>>>
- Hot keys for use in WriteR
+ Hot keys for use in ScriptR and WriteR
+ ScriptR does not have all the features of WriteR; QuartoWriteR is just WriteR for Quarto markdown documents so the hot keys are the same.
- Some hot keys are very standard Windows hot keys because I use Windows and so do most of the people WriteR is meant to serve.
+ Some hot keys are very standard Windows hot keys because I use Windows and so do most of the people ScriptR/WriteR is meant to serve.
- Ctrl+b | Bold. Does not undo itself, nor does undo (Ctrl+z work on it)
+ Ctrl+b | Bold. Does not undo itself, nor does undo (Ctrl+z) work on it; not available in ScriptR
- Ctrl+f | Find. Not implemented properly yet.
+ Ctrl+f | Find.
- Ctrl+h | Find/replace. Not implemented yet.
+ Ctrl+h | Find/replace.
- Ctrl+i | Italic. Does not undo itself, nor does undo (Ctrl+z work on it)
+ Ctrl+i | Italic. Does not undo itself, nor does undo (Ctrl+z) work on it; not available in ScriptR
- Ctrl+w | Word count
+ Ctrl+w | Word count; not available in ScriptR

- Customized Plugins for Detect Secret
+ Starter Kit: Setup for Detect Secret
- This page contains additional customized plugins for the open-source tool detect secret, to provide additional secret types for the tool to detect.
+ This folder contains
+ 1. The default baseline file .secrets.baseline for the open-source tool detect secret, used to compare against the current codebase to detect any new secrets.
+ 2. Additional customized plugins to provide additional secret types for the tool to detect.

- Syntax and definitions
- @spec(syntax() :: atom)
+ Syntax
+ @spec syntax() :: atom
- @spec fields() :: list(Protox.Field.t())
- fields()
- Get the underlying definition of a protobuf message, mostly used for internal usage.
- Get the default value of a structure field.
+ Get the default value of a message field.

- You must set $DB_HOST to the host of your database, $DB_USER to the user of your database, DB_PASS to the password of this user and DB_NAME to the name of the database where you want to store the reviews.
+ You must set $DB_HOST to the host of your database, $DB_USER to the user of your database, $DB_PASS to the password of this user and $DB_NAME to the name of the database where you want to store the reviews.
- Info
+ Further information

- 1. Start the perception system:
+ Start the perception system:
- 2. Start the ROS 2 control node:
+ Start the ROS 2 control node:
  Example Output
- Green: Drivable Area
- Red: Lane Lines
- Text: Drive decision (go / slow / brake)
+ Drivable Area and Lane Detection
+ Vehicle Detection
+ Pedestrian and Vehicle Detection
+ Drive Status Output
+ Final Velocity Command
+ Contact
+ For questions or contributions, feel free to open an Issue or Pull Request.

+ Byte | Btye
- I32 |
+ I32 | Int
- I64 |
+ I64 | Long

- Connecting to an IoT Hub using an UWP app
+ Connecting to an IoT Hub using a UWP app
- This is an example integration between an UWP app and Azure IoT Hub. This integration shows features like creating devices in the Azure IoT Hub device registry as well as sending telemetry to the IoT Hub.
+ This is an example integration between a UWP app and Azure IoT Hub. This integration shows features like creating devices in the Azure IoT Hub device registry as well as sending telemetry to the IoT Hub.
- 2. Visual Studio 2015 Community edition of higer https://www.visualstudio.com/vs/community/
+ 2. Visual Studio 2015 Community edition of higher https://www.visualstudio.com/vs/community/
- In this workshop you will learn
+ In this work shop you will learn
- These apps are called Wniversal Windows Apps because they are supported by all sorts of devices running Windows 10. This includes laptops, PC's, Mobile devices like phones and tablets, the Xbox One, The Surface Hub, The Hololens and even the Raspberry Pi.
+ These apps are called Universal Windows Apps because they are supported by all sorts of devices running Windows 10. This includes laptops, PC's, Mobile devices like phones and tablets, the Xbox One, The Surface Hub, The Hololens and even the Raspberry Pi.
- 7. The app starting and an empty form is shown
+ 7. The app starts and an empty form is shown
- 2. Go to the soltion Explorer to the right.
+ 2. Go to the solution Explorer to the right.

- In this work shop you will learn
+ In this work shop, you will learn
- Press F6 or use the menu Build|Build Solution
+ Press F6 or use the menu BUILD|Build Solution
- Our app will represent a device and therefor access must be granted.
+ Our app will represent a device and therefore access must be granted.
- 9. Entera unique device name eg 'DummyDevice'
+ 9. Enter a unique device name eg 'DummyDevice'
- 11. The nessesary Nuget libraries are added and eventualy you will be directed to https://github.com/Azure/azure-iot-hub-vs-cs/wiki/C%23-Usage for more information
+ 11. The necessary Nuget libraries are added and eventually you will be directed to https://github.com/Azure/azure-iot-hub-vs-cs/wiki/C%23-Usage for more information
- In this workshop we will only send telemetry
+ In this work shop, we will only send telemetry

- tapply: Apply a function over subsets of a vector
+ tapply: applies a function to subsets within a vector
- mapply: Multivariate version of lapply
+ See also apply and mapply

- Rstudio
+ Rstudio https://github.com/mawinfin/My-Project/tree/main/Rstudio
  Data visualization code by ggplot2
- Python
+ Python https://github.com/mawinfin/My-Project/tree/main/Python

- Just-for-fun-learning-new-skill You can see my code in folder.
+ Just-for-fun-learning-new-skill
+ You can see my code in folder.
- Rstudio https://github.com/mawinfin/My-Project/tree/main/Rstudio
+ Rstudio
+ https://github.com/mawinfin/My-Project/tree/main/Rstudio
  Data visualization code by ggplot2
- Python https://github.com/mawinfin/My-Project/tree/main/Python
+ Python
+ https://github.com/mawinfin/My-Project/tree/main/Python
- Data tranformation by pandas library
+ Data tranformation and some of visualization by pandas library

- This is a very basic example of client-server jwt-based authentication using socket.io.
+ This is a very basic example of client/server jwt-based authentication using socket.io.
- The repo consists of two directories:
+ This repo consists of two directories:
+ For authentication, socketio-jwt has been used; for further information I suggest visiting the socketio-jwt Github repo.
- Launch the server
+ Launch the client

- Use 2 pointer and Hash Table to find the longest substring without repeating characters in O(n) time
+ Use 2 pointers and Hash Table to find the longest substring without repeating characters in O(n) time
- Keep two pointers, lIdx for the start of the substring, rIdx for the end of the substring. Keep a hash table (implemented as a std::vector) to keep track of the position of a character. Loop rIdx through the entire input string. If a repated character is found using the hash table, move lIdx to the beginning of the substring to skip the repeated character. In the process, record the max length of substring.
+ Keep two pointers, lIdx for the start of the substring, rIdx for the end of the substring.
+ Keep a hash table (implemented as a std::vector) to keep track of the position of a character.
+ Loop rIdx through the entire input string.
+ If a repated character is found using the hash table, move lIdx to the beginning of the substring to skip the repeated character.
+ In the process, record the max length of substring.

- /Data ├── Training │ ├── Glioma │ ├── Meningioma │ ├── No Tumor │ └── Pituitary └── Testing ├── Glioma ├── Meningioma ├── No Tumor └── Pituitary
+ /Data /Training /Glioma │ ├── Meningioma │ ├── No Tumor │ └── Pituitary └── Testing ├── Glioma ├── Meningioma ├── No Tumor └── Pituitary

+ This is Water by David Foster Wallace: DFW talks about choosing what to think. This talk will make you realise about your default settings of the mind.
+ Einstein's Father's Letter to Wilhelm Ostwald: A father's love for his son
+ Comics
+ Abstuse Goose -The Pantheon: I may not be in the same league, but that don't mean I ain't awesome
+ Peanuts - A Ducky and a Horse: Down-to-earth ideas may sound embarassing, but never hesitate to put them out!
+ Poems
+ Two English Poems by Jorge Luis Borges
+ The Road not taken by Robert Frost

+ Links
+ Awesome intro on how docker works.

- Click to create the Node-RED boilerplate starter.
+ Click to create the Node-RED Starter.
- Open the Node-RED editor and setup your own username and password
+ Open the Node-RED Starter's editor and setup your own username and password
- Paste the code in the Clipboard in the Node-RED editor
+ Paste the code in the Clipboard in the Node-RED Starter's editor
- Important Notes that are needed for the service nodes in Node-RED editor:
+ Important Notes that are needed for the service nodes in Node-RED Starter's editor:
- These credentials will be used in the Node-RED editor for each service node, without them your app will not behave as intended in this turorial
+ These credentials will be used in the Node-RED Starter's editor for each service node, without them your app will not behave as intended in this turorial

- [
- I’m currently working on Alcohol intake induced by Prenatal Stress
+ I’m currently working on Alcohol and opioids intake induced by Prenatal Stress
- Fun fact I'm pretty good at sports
<<<
Scan the records above for the string "only", then report every line that contains it.

**EXERCISE ANSWER**
- In this workshop we will only send telemetry
+ In this work shop, we will only send telemetry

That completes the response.